Giant Book of the Month Club
The phenomenon of Biblically Correct Tours is much in the news recently. (P.Z. Myers has a summary). Essentially, a creationist named Rusty Carter leads people on tours around museums chatting away about how dinosaurs and people lived together, how the world was created in seven days, and how the earth is only six thousand years old, ad nauseam. So I thought I’d mention Martin Rudwick’s new book, Bursting the Limits of Time: The Reconstruction of Geohistory in the Age of Revolution, a (very, very large) history of how scientists in the late eighteenth and early nineteenth centuries figured out that the earth was very, very old. Certainly much older than six thousand years.
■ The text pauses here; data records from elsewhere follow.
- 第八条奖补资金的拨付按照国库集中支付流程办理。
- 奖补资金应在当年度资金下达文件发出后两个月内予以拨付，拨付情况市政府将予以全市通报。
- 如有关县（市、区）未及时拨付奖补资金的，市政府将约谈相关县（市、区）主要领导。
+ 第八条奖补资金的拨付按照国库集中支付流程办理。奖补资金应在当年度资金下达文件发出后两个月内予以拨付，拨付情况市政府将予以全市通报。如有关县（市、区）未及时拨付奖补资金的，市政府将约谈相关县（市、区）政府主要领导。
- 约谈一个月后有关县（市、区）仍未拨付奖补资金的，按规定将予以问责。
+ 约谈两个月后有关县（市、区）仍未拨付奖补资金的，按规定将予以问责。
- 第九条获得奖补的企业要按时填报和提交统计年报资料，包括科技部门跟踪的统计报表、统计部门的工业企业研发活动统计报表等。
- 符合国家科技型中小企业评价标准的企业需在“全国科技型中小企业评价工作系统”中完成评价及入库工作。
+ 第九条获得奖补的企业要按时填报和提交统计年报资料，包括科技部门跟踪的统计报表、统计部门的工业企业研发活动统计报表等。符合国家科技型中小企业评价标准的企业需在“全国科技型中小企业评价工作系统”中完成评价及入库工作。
The problem of the age of the earth is a good one partly because because it’s so tangible, partly because it’s a good story (the French and English scientists are great, and Thomas Jefferson gets a look-in as well), and partly because it was solved[1] more than two hundred years ago. Richard Fortey reviewed the book in the LRB (subscription req’d) recently. He begins the review with an anecdote:
… as I had anticipated, a caller from Kentucky duly declared that the world had been created in seven days, and what did I have to say to that? I invited the caller to ask himself whether, when his grandfather used the words ‘in my day’, he meant one particular day, or rather a season or a phase of life. I went on to say that the biblical ‘days’ could be better understood as whole eras, domesticated by a familiar terminology in order to make them comprehensible. Had I but known it, the same argument had already been thoroughly rehearsed by French naturalists more than two hundred years earlier. My creationist caller was restating a position which was already unfashionable in the late 18th century.
People like Rusty Carter make you appreciate scholars like Rudwickânot to mention the Enlightenment.
fn1. I mean it was established that the earth wasn’t just a few thousand years old. Debates about how old it was, exactly, continued for a long time afterward.